Elle se ressaisit en pensant que bientôt tout cela serait terminé. Elle serait bientôt libre, légère. Son calvaire allait se terminer. Une autre vie pour elle pourrait commencer. Elle savait aussi qu'elle passerait par l'enfer des  injures,des coups et des larmes,mais la violence qu'elle supportait dans le silence était encore pire. Rien que de penser au geste qu'elle allait accomplir lui donnait des noeuds ,mais il la sauverait.
Elle se déshabilla et regarda son corps encore en pleine transformation. Elle chercha ensuite les instruments qui allaient servir à son acte. Elle ouvrit la trousse à pharmacie qui se trouvait sur la plus haute étagère,la déposa sur la serviette jaune. Elle en sortit un peigne, une crème grasse et la grosse paire de ciseaux. Elle observa cet objet long et coupant. Elle avait du mal à bien le tenir entre ses doigts car il était plutôt lourd. Elle le déposa sur la serviette jaune et rangea le reste  dans le meuble.

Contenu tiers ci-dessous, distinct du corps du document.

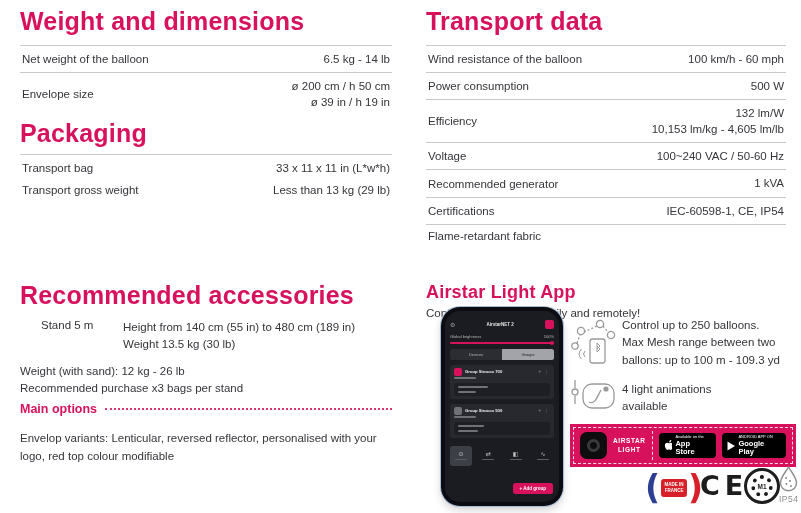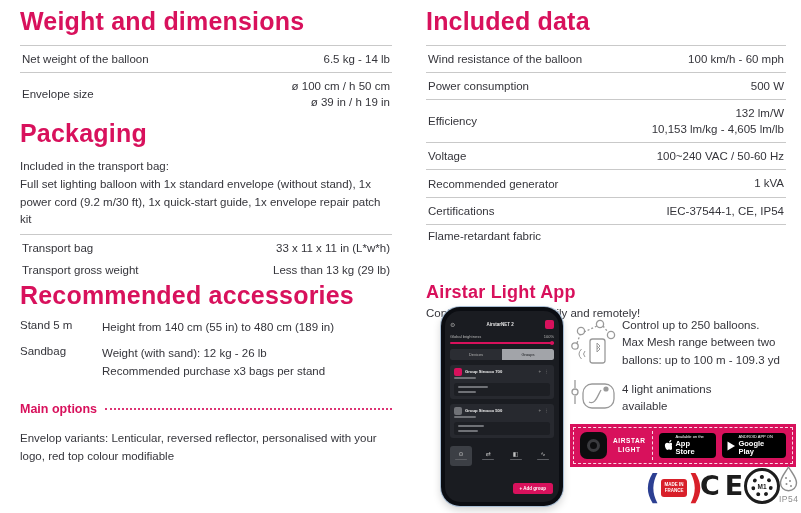--- a/index.html
+++ b/index.html
@@ -184,7 +184,7 @@
 </div>
 
 <div class="abs" style="left:426px; top:7px; width:360px;">
-  <h2 class="section-title">Included data</h2>
+  <h2 class="section-title">Transport data</h2>
   <div class="spec-table" style="margin-top:9px;">
     <div class="spec-row bt bb">
       <div class="spec-label">Wind resistance of the balloon</div>

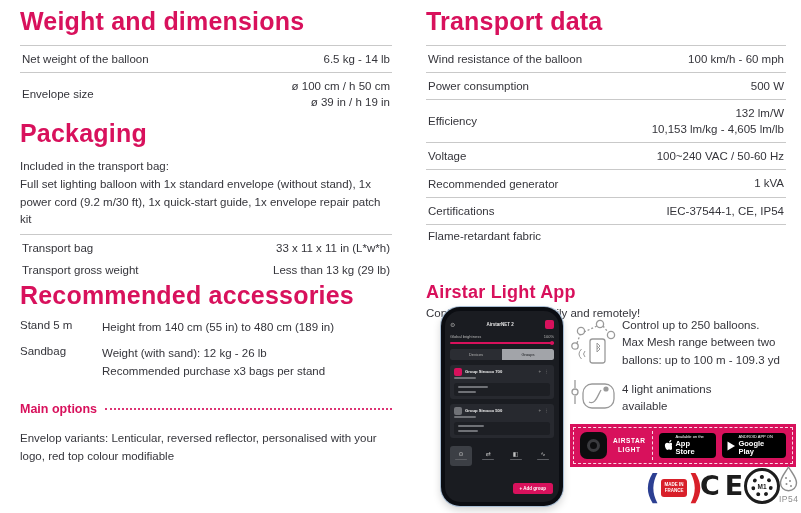--- a/index.html
+++ b/index.html
@@ -129,7 +129,7 @@
     <div class="spec-row">
       <div class="spec-label">Envelope size</div>
       <div class="spec-vals">
-        <div>ø 100 cm / h 50 cm</div>
+        <div>ø 200 cm / h 50 cm</div>
         <div>ø 39 in / h 19 in</div>
       </div>
     </div>

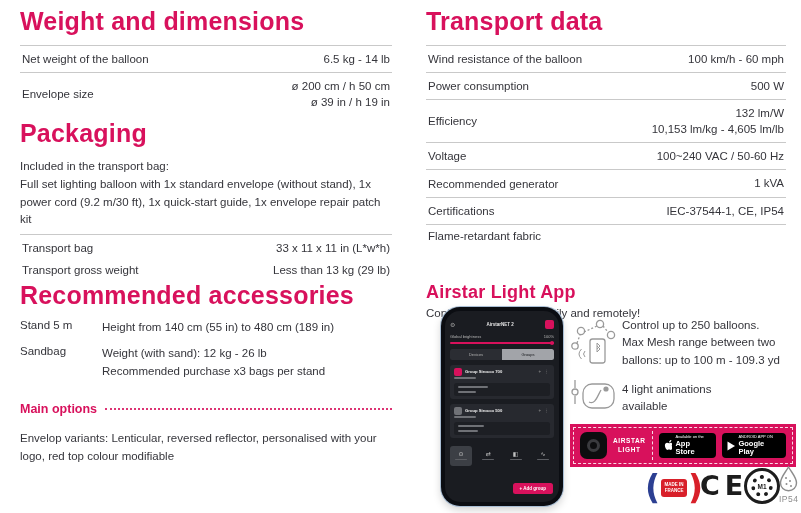--- a/index.html
+++ b/index.html
@@ -138,10 +138,6 @@
 
 <div class="abs" style="left:20px; top:119px; width:372px;">
   <h2 class="section-title">Packaging</h2>
-  <div class="intro">
-    <div>Included in the transport bag:</div>
-    <div class="intro-text">Full set lighting balloon with 1x standard envelope (without stand),  1x power cord (9.2 m/30 ft), 1x quick-start guide, 1x envelope repair patch kit</div>
-  </div>
   <div class="spec-table" style="margin-top:6px;">
     <div class="spec-row bt">
       <div class="spec-label">Transport bag</div>

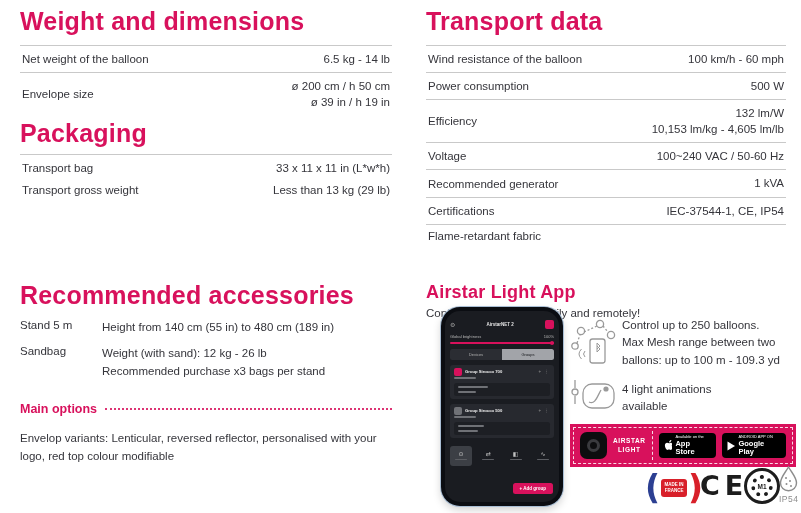--- a/index.html
+++ b/index.html
@@ -207,7 +207,7 @@
     </div>
     <div class="spec-row bb">
       <div class="spec-label">Certifications</div>
-      <div class="spec-vals">IEC-37544-1, CE, IP54</div>
+      <div class="spec-vals">IEC-60598-1, CE, IP54</div>
     </div>
     <div class="spec-row">
       <div class="spec-label">Flame-retardant fabric</div>

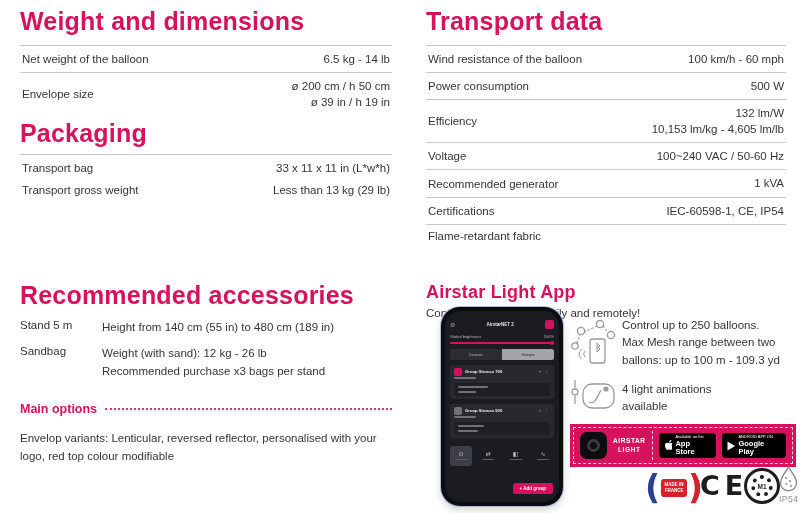--- a/index.html
+++ b/index.html
@@ -37,7 +37,7 @@
   .intro-text { margin-top: 1px; }
 
   .acc-item { display: flex; margin-top: 9px; }
-  .acc-name { width: 82px; flex: 0 0 82px; }
+  .acc-name { width: 82px; flex: 0 0 82px; margin-left: 21px; }
   .acc-lines { line-height: 1.5; }
 
   .main-options-head { display: flex; align-items: center; gap: 8px; }

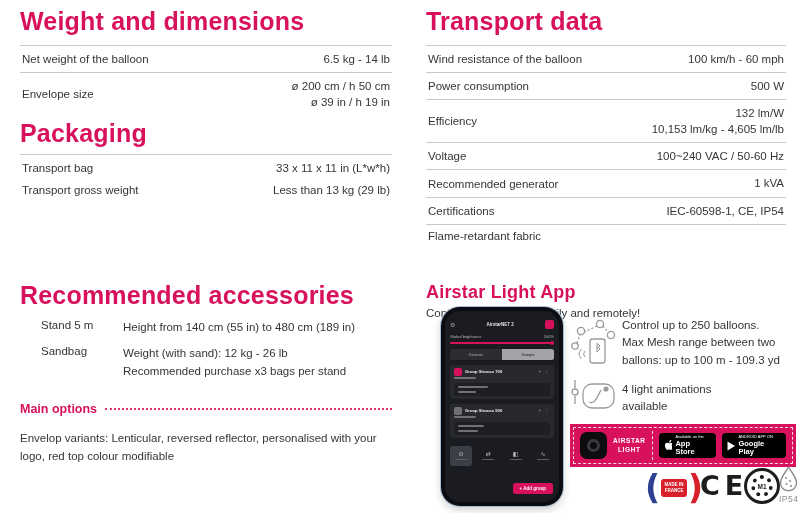--- a/index.html
+++ b/index.html
@@ -159,6 +159,7 @@
       <div class="acc-name">Stand 5 m</div>
       <div class="acc-lines">
         <div>Height from 140 cm (55 in) to 480 cm (189 in)</div>
+        <div>Weight 13.5 kg (30 lb)</div>
       </div>
     </div>
     <div class="acc-item">

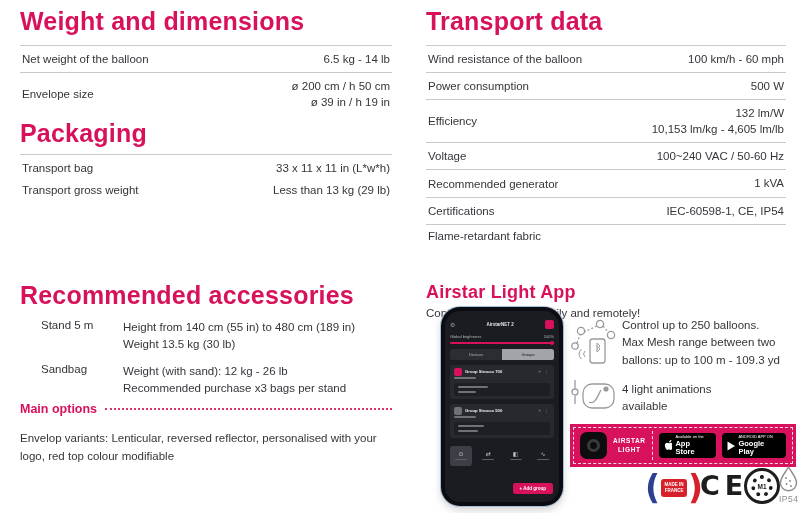--- a/index.html
+++ b/index.html
@@ -163,7 +163,6 @@
       </div>
     </div>
     <div class="acc-item">
-      <div class="acc-name">Sandbag</div>
       <div class="acc-lines">
         <div>Weight (with sand): 12 kg - 26 lb</div>
         <div>Recommended purchase x3 bags per stand</div>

Elle se regarda comme cela une dernière fois. La maison était silencieuse. Pour se donner du courage,elle repensa à toutes les fois où elle avait eu mal. Toutes ces fois où des mains indélicates se posaient sur elle et la maltraitaient. Toutes ces fois où elle sentait son corps se raidir. Elle pensa aux jambes qui l'enchâssaient pour l'empêcher de fuir. Elle pensa à toutes les moqueries qu'elle subissait, toute cette honte de ne pas être comme les autres. Elle détestait sa mère, son père qui étaient responsables de ces moments de tortures puisque c'est eux qui l'avait fait naitre ainsi. Elle saisit la paire de ciseaux doucement, sourit à sa face et saisit très fermement sa tignasse. Oui une tignasse, pas vraiment une CHEVELURE. Elle écarta les ciseaux et coupa une mèche, puis deux puis trois. Son corps commençait à flotter. Elle acheva de se couper les cheveux. Il ne lui restait plus que deux centimètres. Le sol était recouvert d'un tapis de cheveux noirs. Elle se mit à rire d'un rire nerveux mais jouissif. Elle piétina ce tapis de toute ses forces. Son corps trépignait de joie à l'idée de ne plus supporter ce poids, cette masse qui l'empêchait d'être vue. Elle ramassa ses cheveux morts depuis longtemps et les enfouit dans un sac qu'elle ferma soigneusement. Elle rangea ses instruments et contempla son visage, radieux, léger, rayonnant et ouvert. Elle se doucha pour enlever les derniers poils qui lui piquaient encore le corps et se rhabilla d'une longue robe de nuit prune. Elle saisit le peigne et la crème grasse et les jeta à la poubelle.
La maison était toujours silencieuse et endormie. Les souliers dans le couloir toujours patients. Elle regagna sa chambre, s'allongea sur son lit et se remémora une dernière fois,  pour enfin oublier toutes les scènes quotidiennes  de coiffage que sa mère  lui avait infligées depuis tant années. C'était terminé la prison des jambes de maman, le peigne arrachant la racine du cheveu, les douleurs du cordon enroulé chaque soir pour désépaissir le cheveu, le foulard écrasant les filaments des cheveux de devant....et puis son père ne l'appellerait plus « mon tignasson »
Soraya souffla doucement .Li fet met[1], se dit-elle. Et  elle  s'endormit profondément.